Researchers recently discovered that sea otters’ muscles use enough energy through leak respiration, energy not used to perform tasks, that it accounts for their high metabolic rate. The finding explains how sea otters survive in cold water.

Physiologist Tray Wright, research assistant professor in Texas A&M University’s College of Education & Human Development, conducted the study along with colleagues Melinda Sheffield-Moore, an expert on human skeletal muscle metabolism, Randall Davis and Heidi Pearson, marine mammal ecology experts, and Michael Murray, veterinarian at the Monterey Bay Aquarium. Their findings were published in the journal Science.

The team collected skeletal muscle samples from both northern and southern sea otters of varying ages and body masses. They measured respiratory capacity, the rate at which the muscle can use oxygen, finding that the energy produced by muscle is good for more than just movement.

“You mostly think of muscle as doing work to move the body,” Wright said. “When muscles are active, the energy they use for movement also generates heat.”

Wright said that because muscle makes up a large portion of body mass, often 40-50% in mammals, it can warm the body up quickly when it is active.

“Muscles can also generate heat without doing work to move by using a metabolic short circuit known as leak respiration,” Wright said.

A form of muscle-generated heat we are more familiar with is shivering. Wright said this involuntary movement allows the body to activate muscle by contracting to generate heat, while leak respiration can do the same without the tremors.

Wright said one of the most surprising findings was that the muscle of even newborn sea otters had a metabolic rate that was just as high as the adults.

“This really highlights how heat production seems to be the driving factor in determining the metabolic ability of muscle in these animals,” Wright said.
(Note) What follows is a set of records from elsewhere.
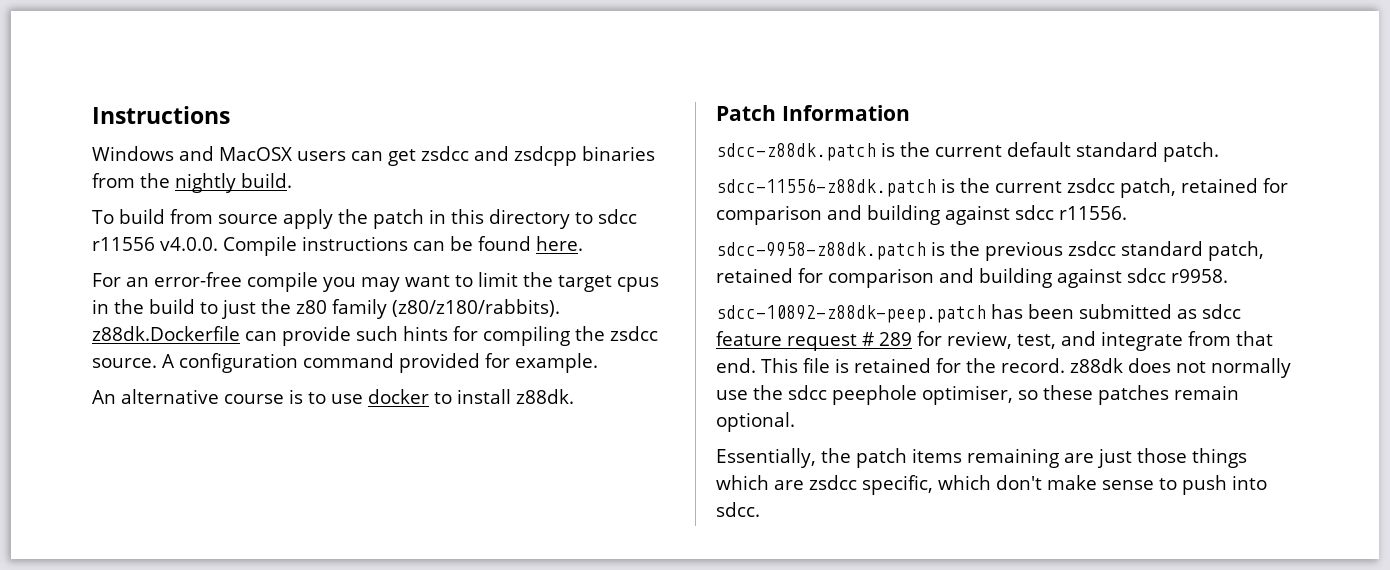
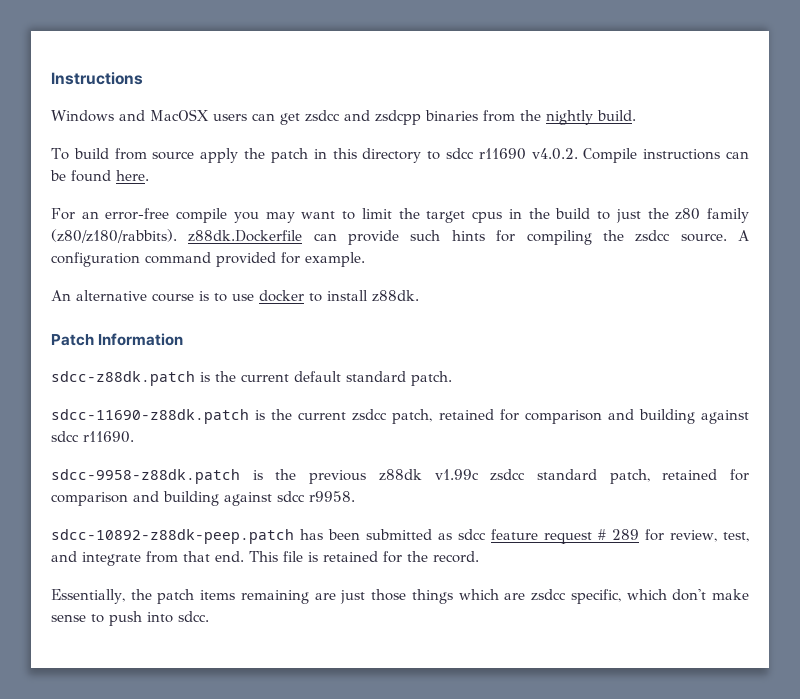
- To build from source apply the patch in this directory to sdcc r11556 v4.0.0. Compile instructions can be found here.
+ To build from source apply the patch in this directory to sdcc r11690 v4.0.2. Compile instructions can be found here.
- sdcc-11556-z88dk.patch is the current zsdcc patch, retained for comparison and building against sdcc r11556.
+ sdcc-11690-z88dk.patch is the current zsdcc patch, retained for comparison and building against sdcc r11690.
- sdcc-9958-z88dk.patch is the previous zsdcc standard patch, retained for comparison and building against sdcc r9958.
+ sdcc-9958-z88dk.patch is the previous z88dk v1.99c zsdcc standard patch, retained for comparison and building against sdcc r9958.
- This file is retained for the record. z88dk does not normally use the sdcc peephole optimiser, so these patches remain optional.
+ This file is retained for the record.

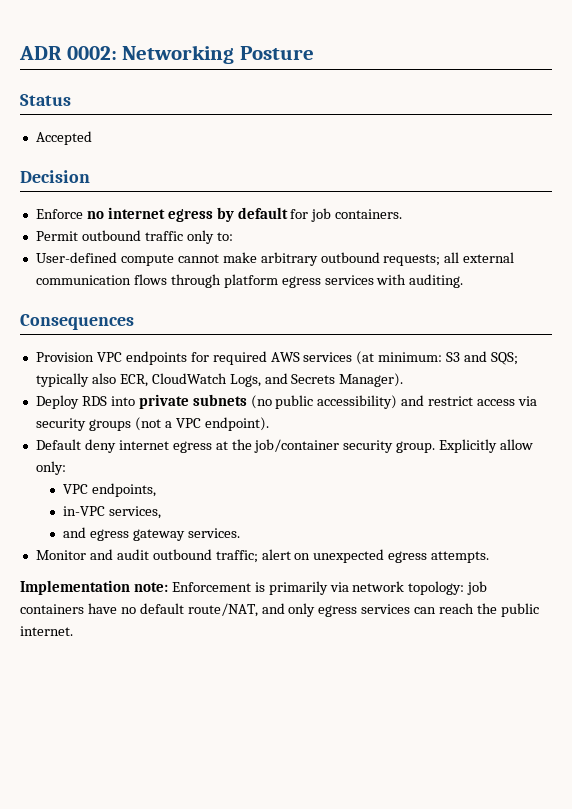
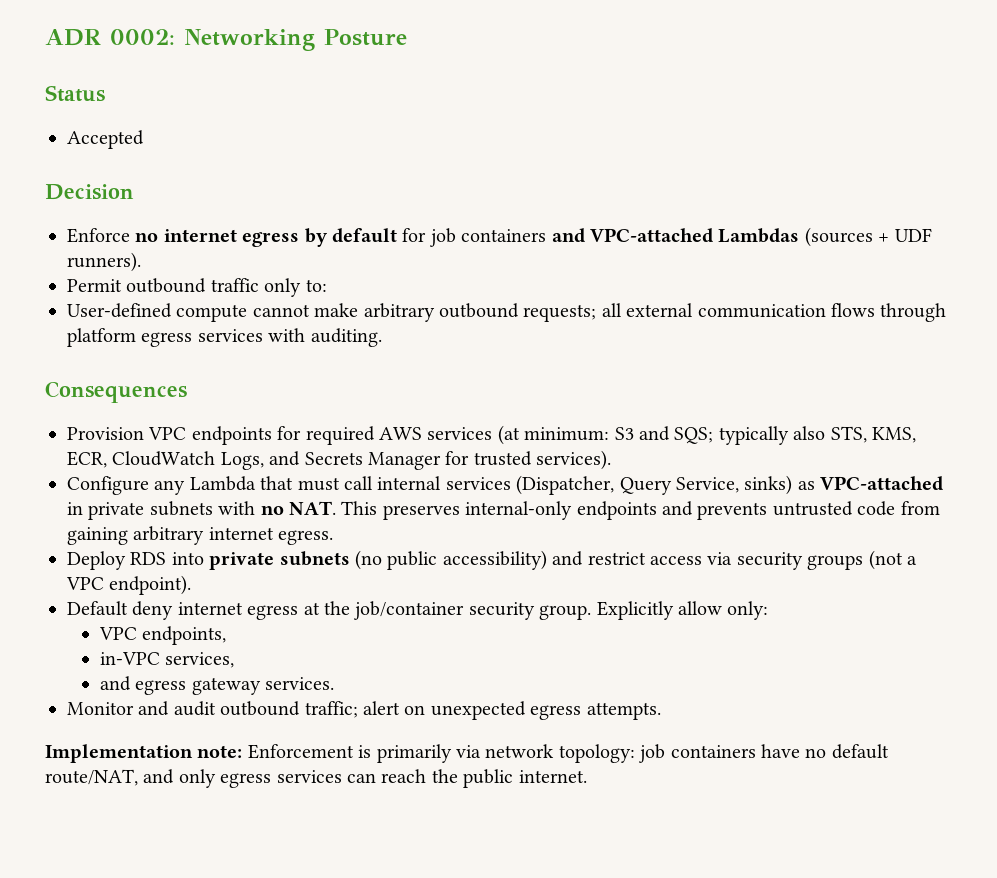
- Enforce no internet egress by default for job containers.
+ Enforce no internet egress by default for job containers and VPC-attached Lambdas (sources + UDF runners).
- Provision VPC endpoints for required AWS services (at minimum: S3 and SQS; typically also ECR, CloudWatch Logs, and Secrets Manager).
+ Provision VPC endpoints for required AWS services (at minimum: S3 and SQS; typically also STS, KMS, ECR, CloudWatch Logs, and Secrets Manager for trusted services).
+ Configure any Lambda that must call internal services (Dispatcher, Query Service, sinks) as VPC-attached in private subnets with no NAT. This preserves internal-only endpoints and prevents untrusted code from gaining arbitrary internet egress.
Sea otters require a lot of energy to live in cold water. They eat up to 25% of their body mass per day to keep up with their daily activities and fuel their high metabolism.

“They eat a lot of seafood, including crabs and clams that are popular with humans, which can cause conflict with fisheries in some areas,” Wright said.

Wright said we know how critical muscle is to animals for activities like hunting, avoiding predators and finding mates, but this research highlights how other functions of muscle are also critical to animal survival and ecology.

“Regulating tissue metabolism is also an active area of research in the battle to prevent obesity,” Wright said. “These animals may give us clues into how metabolism can be manipulated in healthy humans and those with diseases where muscle metabolism is affected.”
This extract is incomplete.